What lines below include the word "none"? Copy each one.

-=-=-=-=-

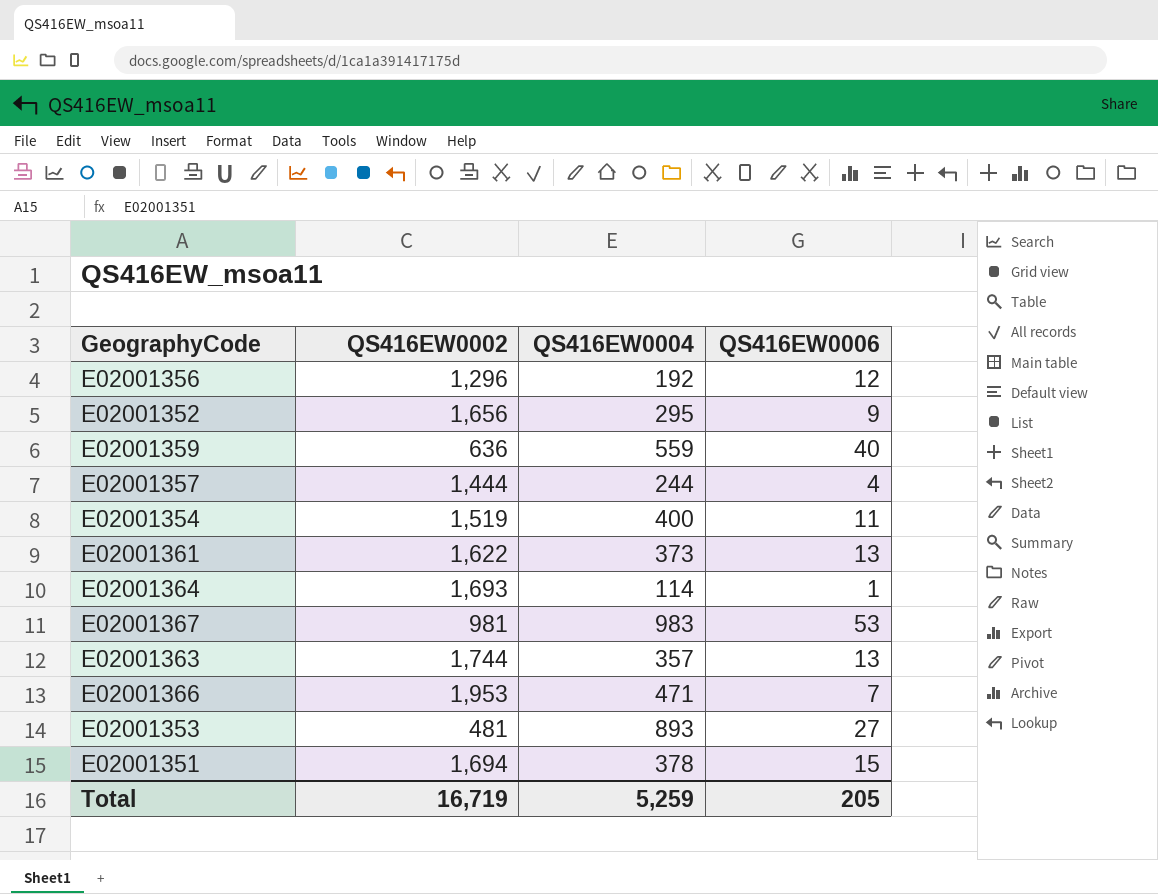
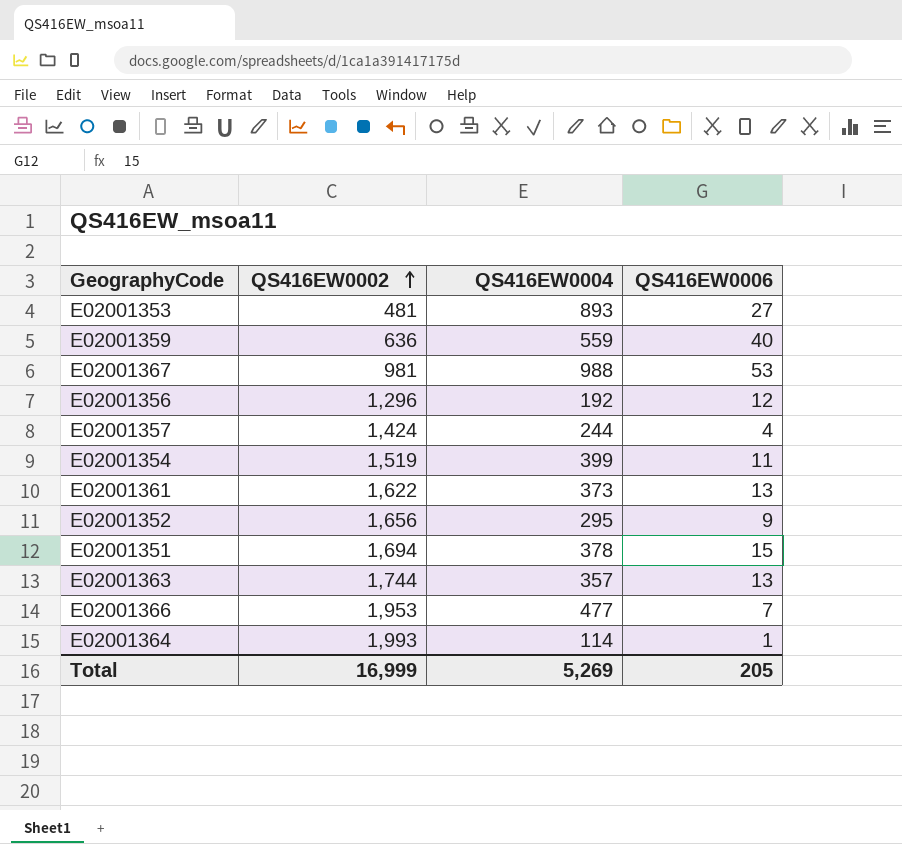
row order: none -> QS416EW0002 ascending
E02001367 | QS416EW0004: 983 -> 988
E02001357 | QS416EW0002: 1,444 -> 1,424
E02001354 | QS416EW0004: 400 -> 399
E02001366 | QS416EW0004: 471 -> 477
E02001364 | QS416EW0002: 1,693 -> 1,993
Total | QS416EW0002: 16,719 -> 16,999
Total | QS416EW0004: 5,259 -> 5,269

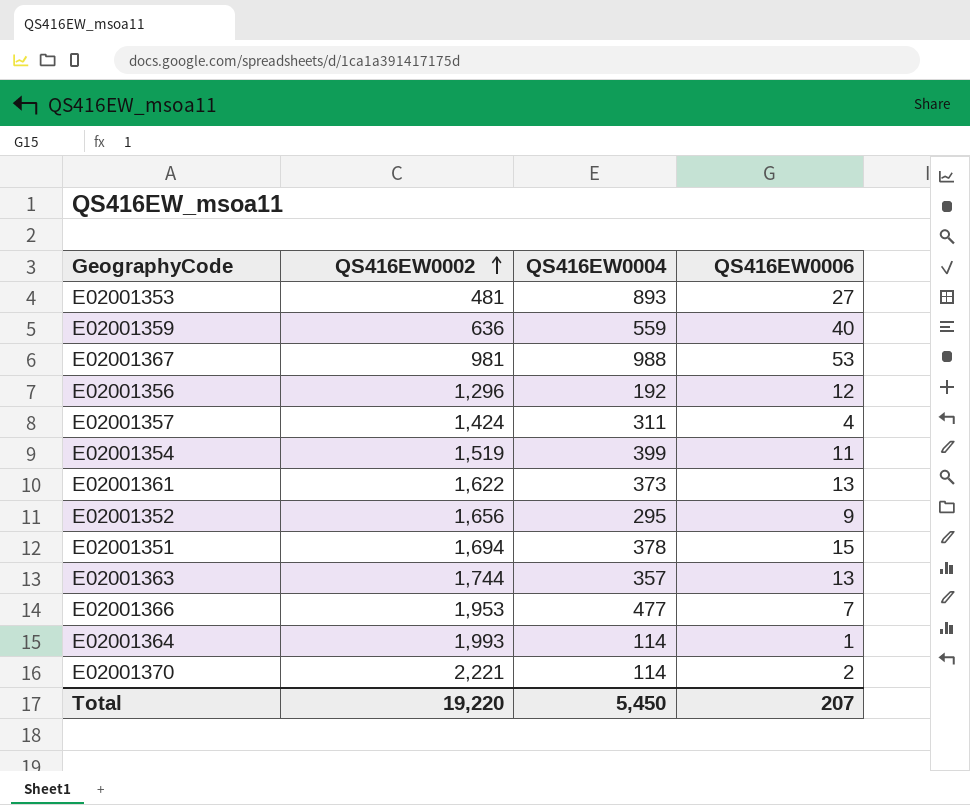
E02001357 | QS416EW0004: 244 -> 311
row E02001370: none -> 2,221 | 114 | 2
Total | QS416EW0002: 16,999 -> 19,220
Total | QS416EW0004: 5,269 -> 5,450
Total | QS416EW0006: 205 -> 207

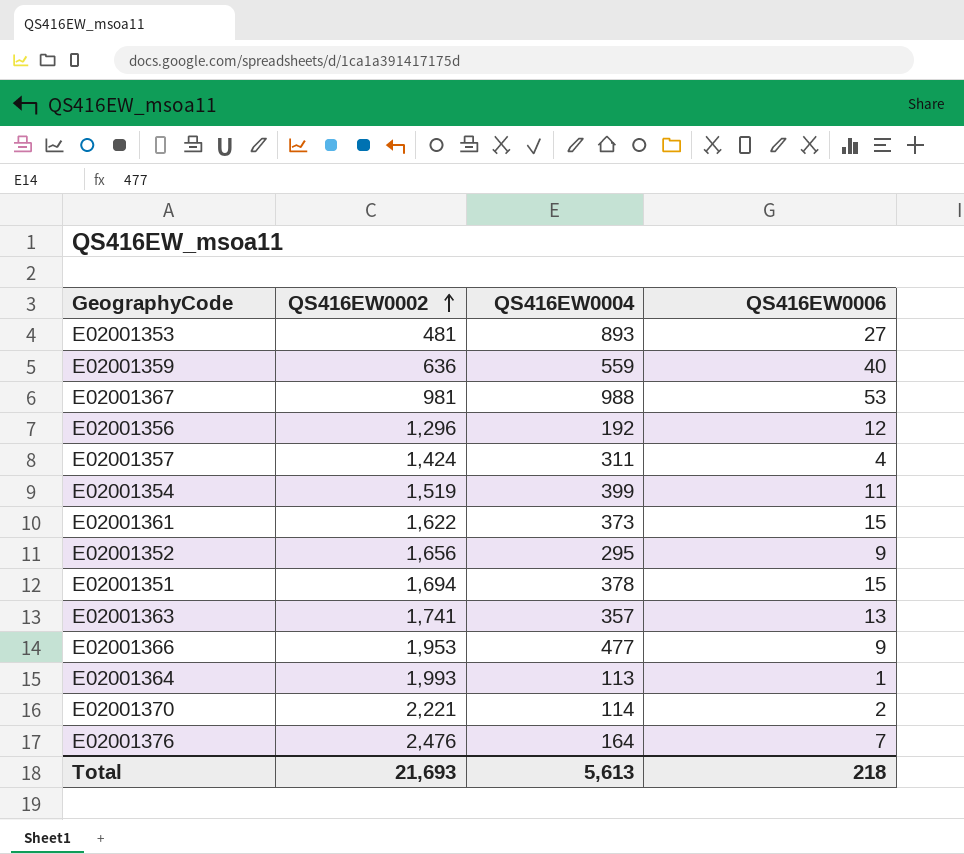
E02001361 | QS416EW0006: 13 -> 15
E02001363 | QS416EW0002: 1,744 -> 1,741
E02001366 | QS416EW0006: 7 -> 9
E02001364 | QS416EW0004: 114 -> 113
row E02001376: none -> 2,476 | 164 | 7
Total | QS416EW0002: 19,220 -> 21,693
Total | QS416EW0004: 5,450 -> 5,613
Total | QS416EW0006: 207 -> 218

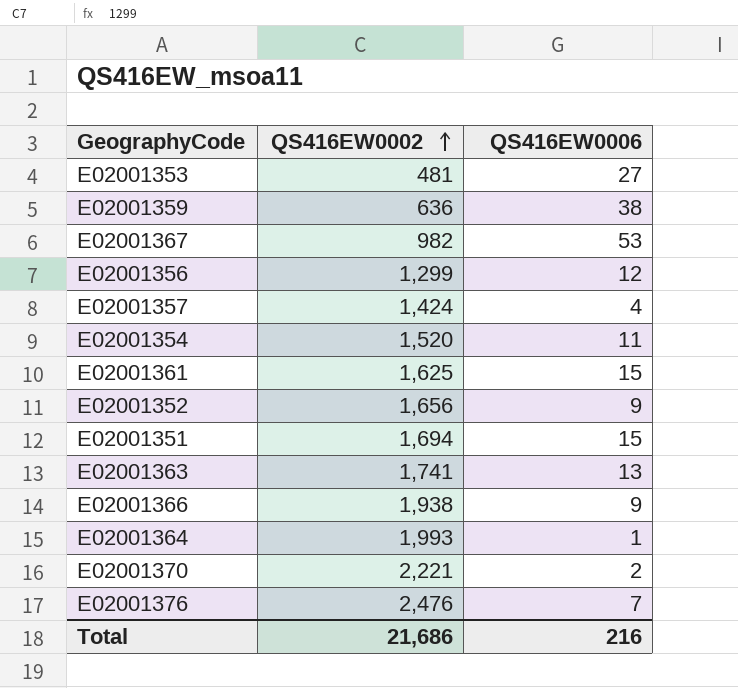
column QS416EW0004 | position: 3 -> none
E02001359 | QS416EW0006: 40 -> 38
E02001367 | QS416EW0002: 981 -> 982
E02001356 | QS416EW0002: 1,296 -> 1,299
E02001354 | QS416EW0002: 1,519 -> 1,520
E02001361 | QS416EW0002: 1,622 -> 1,625
E02001366 | QS416EW0002: 1,953 -> 1,938
Total | QS416EW0002: 21,693 -> 21,686
Total | QS416EW0006: 218 -> 216

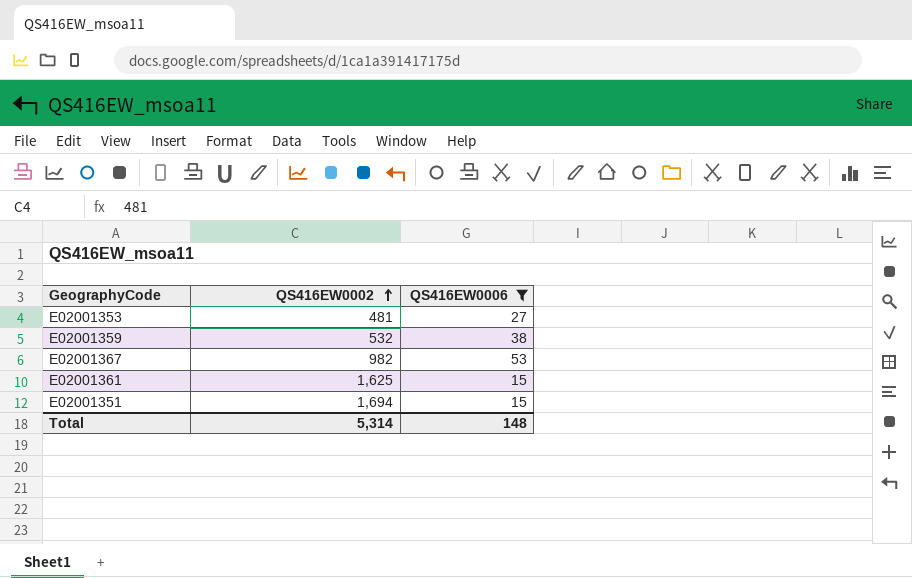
filter: none -> QS416EW0006 >= 15
E02001359 | QS416EW0002: 636 -> 532
Total | QS416EW0002: 21,686 -> 5,314
Total | QS416EW0006: 216 -> 148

-=-=-=-=-

# Result:
row order: none -> QS416EW0002 ascending
row E02001370: none -> 2,221 | 114 | 2
row E02001376: none -> 2,476 | 164 | 7
column QS416EW0004 | position: 3 -> none
filter: none -> QS416EW0006 >= 15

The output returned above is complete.